Delle vergini e di altre rarità.
È in atto un dibattito assai serrato in Francia sulla proposta del ministro dell’Interno Gerald Darmanin di abolire il certificato di verginità e sanzionare penalmente chi si ostinerà a farlo.
Diciamo subito che “il passante” che scrive queste note è apertamente dalla parte del Ministro francese; ma diciamo anche che la questione è assai più complessa di come sembra a prima vista.
Il solo pensare che nella Francia del 2020 ci siano ragazze o, meglio, genitori e futuri mariti di ragazze costrette a richiedere un attestato di purezza è cosa che fa rabbrividire: è una barbarie verso i diritti individuali, retrograda, umiliante e fortemente sessista, frutto di una cultura (se così si può chiamare) arcaica, discriminatoria e violenta nei confronti delle donne.

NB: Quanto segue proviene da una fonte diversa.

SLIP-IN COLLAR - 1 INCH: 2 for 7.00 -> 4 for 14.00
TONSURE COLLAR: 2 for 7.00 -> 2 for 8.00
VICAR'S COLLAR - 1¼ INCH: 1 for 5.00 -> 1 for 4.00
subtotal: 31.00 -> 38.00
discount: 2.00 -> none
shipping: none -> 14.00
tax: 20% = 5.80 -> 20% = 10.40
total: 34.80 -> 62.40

Ma….dicono parecchi medici e alcuni rappresentanti (incredibile a dirsi) della sinistra con il loro organo di informazione Liberation, abolire questi certificati che, oltretutto, non hanno alcun valore legale, sarebbe un errore: di dover fornire questo certificato a una giovane donna per salvarle la vita, per proteggerla perché è indebolita, vulnerabile o minacciata. Secondo loro, dicono, approvare un bando con reato penale significa abbandonare le ragazze a pratiche clandestine, o a viaggi all’estero per ottenere comunque gli attestati, mentre oggi la consultazione è l’occasione di aiutare le ragazze “a prendere coscienza e a liberarsi dal dominio maschile o familiare”.

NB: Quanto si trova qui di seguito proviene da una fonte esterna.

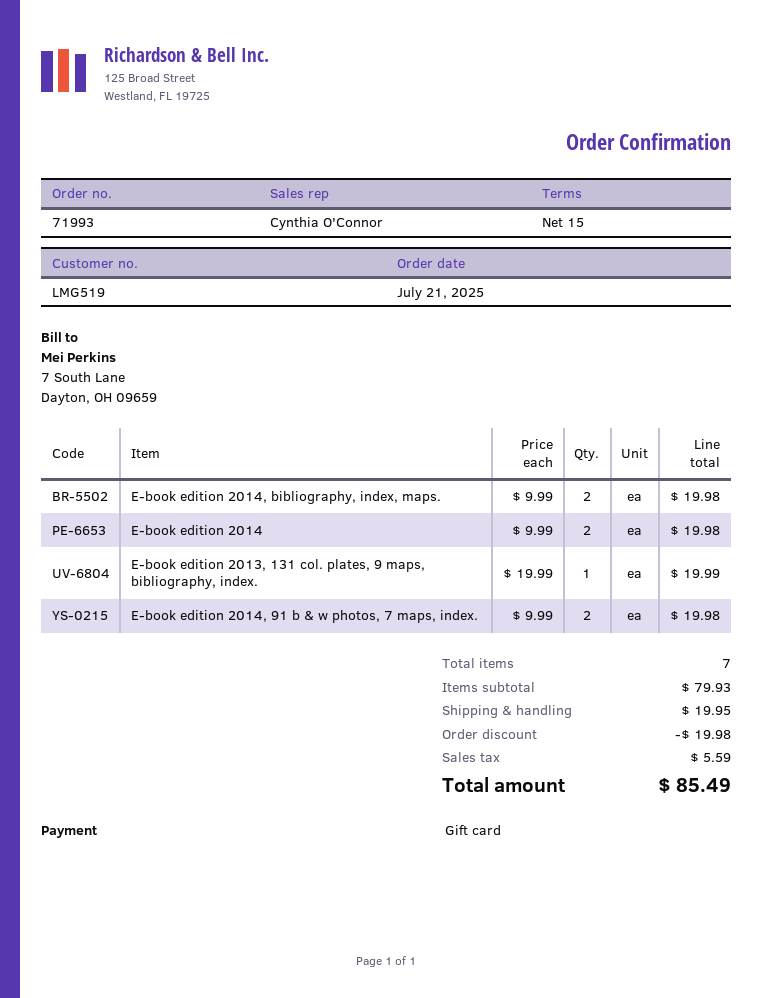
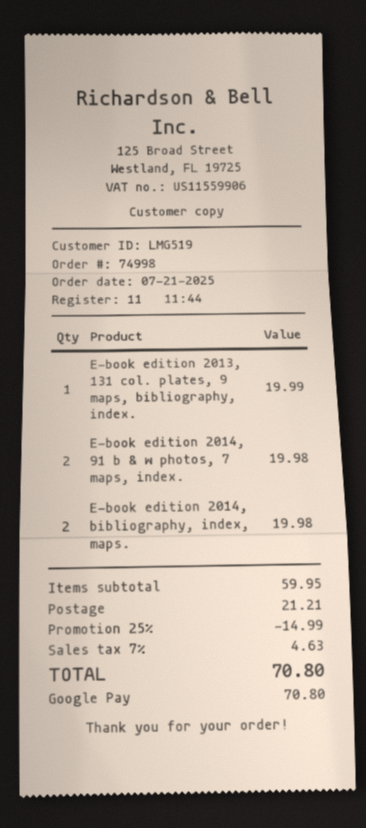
order number: 71993 -> 74998
payment method: gift card -> Google Pay
E-book edition 2014: 2 for 19.98 -> none
subtotal: 79.93 -> 59.95
discount: 19.98 -> 14.99
shipping: 19.95 -> 21.21
tax: 5.59 -> 4.63
total: 85.49 -> 70.80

Sarà, ma a noi sembra che che il modello culturale che costringe giovani donne (è evidente che la pratica riguarda esclusivamente ragazze musulmane) sia un modello farcito di tradizioni e di pregiudizi che non avrebbero diritto di cittadinanza in alcuna parte del mondo e che in ogni parte del mondo dovrebbero essere estirpati. Ma se l’emancipazione femminile dovrebbe divenire un patrimonio comune di tutta l’umanità, si lasci almeno che in Francia e nel resto del mondo civile le nostre leggi, le nostre regole e i nostri standard di civiltà non si pieghino a richieste che sono la negazione dei progressi della società in cui abbiamo la fortuna di vivere.
E poi diciamocelo con franchezza: il ragionamento per cui i medici dovrebbero essere tenuti a certificare l’illibatezza delle richiedenti per “salvarle”, “difenderle” per “proteggerle” non ci convince: una società civile non asseconda le superstizioni e le credenze, in particolare quando sono discriminatorie: le combattono!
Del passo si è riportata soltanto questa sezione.